By the way, this is also the guy who just voted by mail himself, of course, in the Republican primary in Florida, despite denouncing mail-in balloting as horrible and corrupt. He wants to win the election by making it so Democrats can`t vote, so people can`t vote, so people are confused about whether they can or can`t vote.

And today, today brought the most dangerous, seriously dangerous escalation of this campaign yet. The Michigan Secretary of State Jocelyn Benson had undertaken a completely lawful routine and in fact, laudatory move to send out under Michigan law absentee ballot applications to the voters of her state. The reason being, so that those voters do not have to go to the polls in the fall, possibly miss a pandemic, if they do not want to.

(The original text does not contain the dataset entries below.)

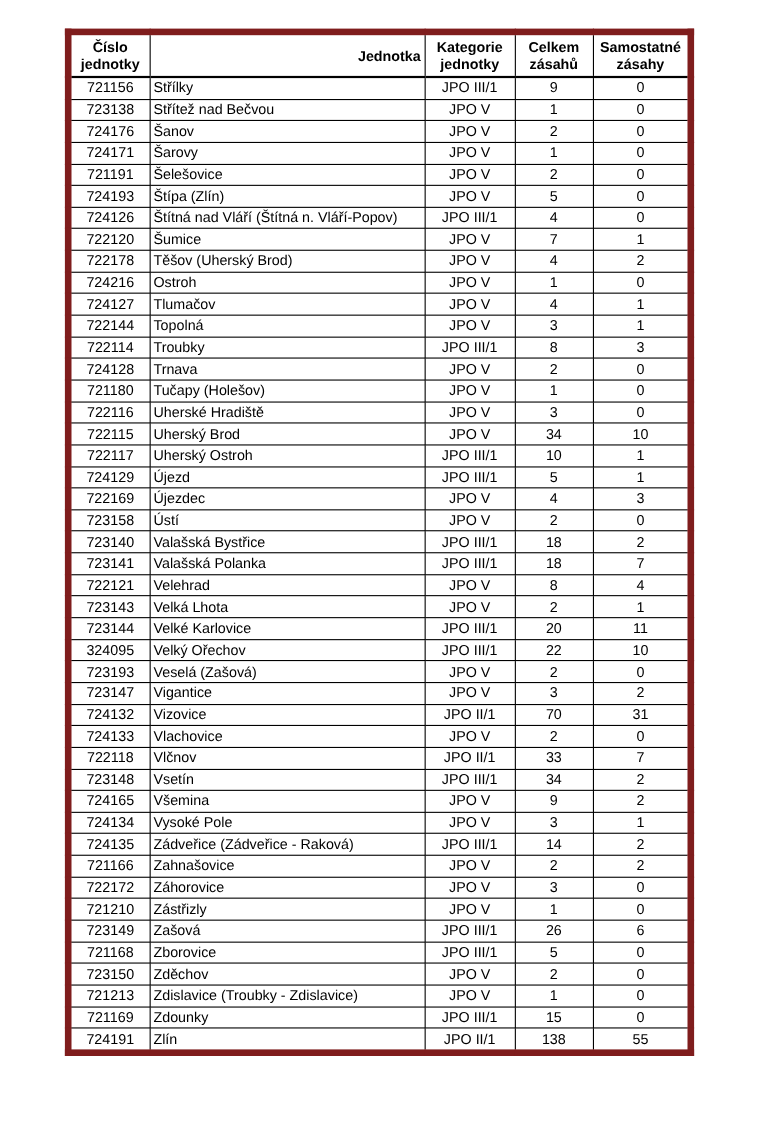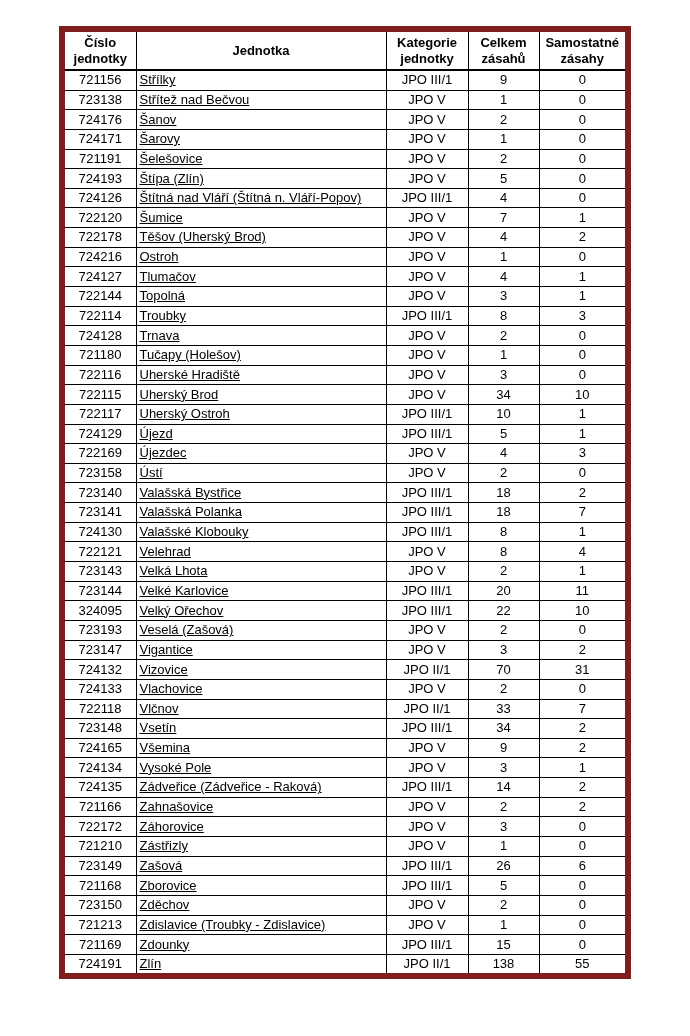"Jednotka" table.units thead th.left { text-align: center -> right }
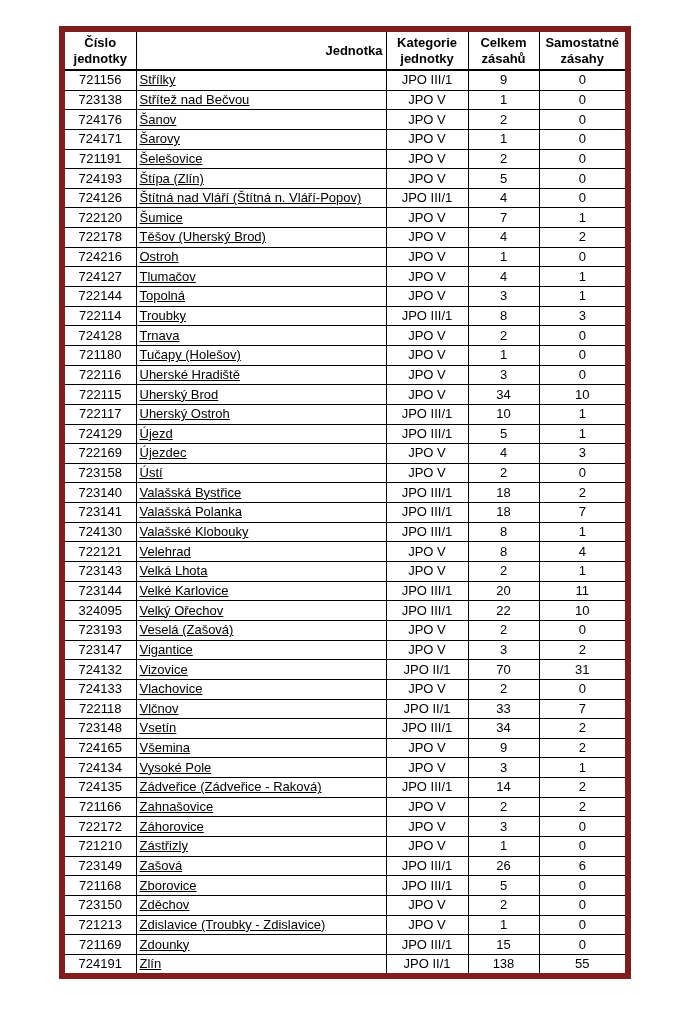"Střílky" td.left { text-decoration: underline -> none }
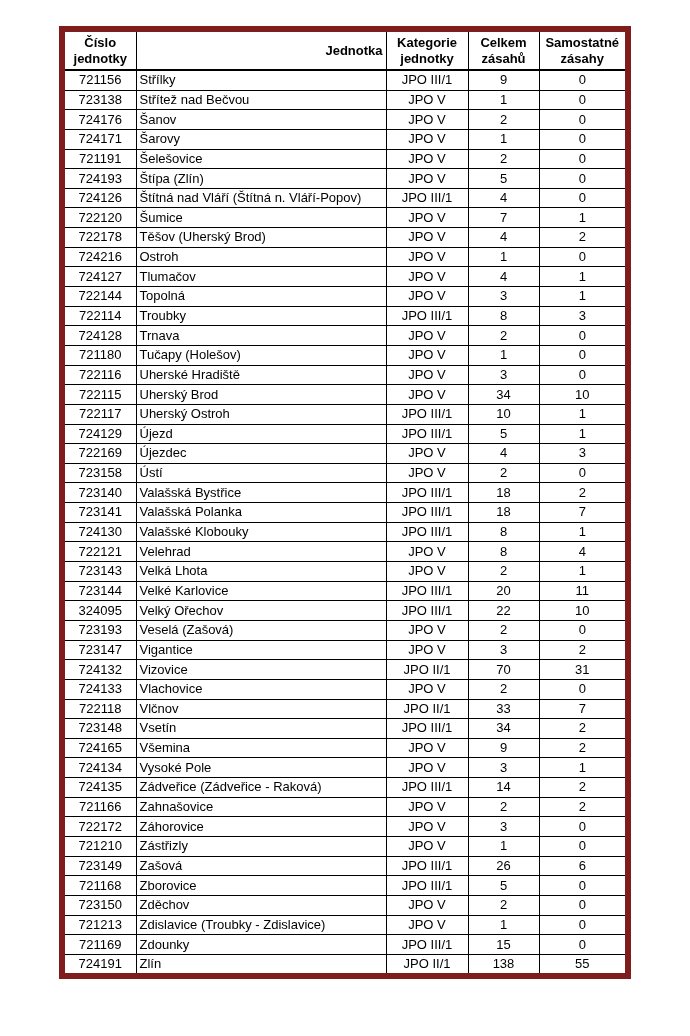"724130" tr { html: <tr> <td>724130</td> <td>Valašské Klobouky</td> <td>JPO III/1</td> <td>8</td> <td>1</td> </tr> -> none }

The President then falsely claimed this was done illegally and without authorization by a rogue secretary of state. He then -- listen to this -- threatened to hold up funding to Michigan if they want to go down this voter fraud path. I`m joined now by the person Trump was attacking Jocelyn Benson. She`s Michigan`s Democratic Secretary of State. And she responded to the president today. "Hi. I also have a name. It`s Jocelyn Benson. And we send applications not ballots, just like my Republican colleagues in Iowa, Georgia, Nebraska, and West Virginia."

It did not stop there after Trump rewrote his tweet correcting it. Benson wrote back. "Hi, again. Still wrong. Every Michigan registered voter has a right to vote by mail. I have the authority and responsibility to make sure they know how to exercise this right, just like my Republican colleagues are doing."

Secretary, it`s great to have you here. I wondered if you could just literally explain what the law is in your state and what you are overseeing right now with respect to the general election in the fall.

JOCELYN BENSON, SECRETARY OF STATE, MICHIGAN: Yes. Well, in Michigan -- first, thanks for having me and thanks for giving me an opportunity to clarify and really amplify citizens right to vote by mail in Michigan, which they have under our state constitution.

In November of 2018, citizens voted overwhelmingly to give themselves this right to vote by mail. It was supported by citizens on both sides of the political spectrum, and it`s something that citizens on both sides of the political spectrum have done in the several elections we`ve had over the past 18 months or so.

Of course, now with the national spotlight on our state and the pandemic happening, and this uncertain time that we`re living in, we felt and I feel it`s important now more than ever to give our voters the certainty, the clarity in knowing exactly how to vote in this year`s elections without leaving their home safely and securely. And the clarity that comes with getting an application in the mail to request your ballot be sent to you to exercise this right.

HAYES: So, every Michigander who is eligible vote can fill out that application and say I would prefer to vote absentee and that is under state law and that`s OK?

BENSON: Yes, they actually have a right under our state constitution to vote by mail.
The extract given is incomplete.